§ **Exercise instructions**
Review the material line by line. Identify and copy every line that contains the string "joint".

§ **Data records**
<<<<
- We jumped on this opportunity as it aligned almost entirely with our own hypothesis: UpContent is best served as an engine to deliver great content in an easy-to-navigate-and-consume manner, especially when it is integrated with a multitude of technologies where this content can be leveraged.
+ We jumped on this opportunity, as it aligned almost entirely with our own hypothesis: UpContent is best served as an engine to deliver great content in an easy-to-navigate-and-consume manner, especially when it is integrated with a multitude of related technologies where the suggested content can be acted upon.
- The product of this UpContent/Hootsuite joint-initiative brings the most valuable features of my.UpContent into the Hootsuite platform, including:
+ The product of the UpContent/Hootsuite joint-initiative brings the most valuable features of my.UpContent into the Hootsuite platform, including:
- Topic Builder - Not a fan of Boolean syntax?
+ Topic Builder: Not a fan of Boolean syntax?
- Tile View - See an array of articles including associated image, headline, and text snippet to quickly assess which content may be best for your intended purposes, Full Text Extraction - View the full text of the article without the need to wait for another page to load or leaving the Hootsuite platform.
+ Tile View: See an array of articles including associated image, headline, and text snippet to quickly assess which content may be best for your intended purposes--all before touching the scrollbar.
>>>>
§ **Solution for this problem**
- The product of this UpContent/Hootsuite joint-initiative brings the most valuable features of my.UpContent into the Hootsuite platform, including:
+ The product of the UpContent/Hootsuite joint-initiative brings the most valuable features of my.UpContent into the Hootsuite platform, including:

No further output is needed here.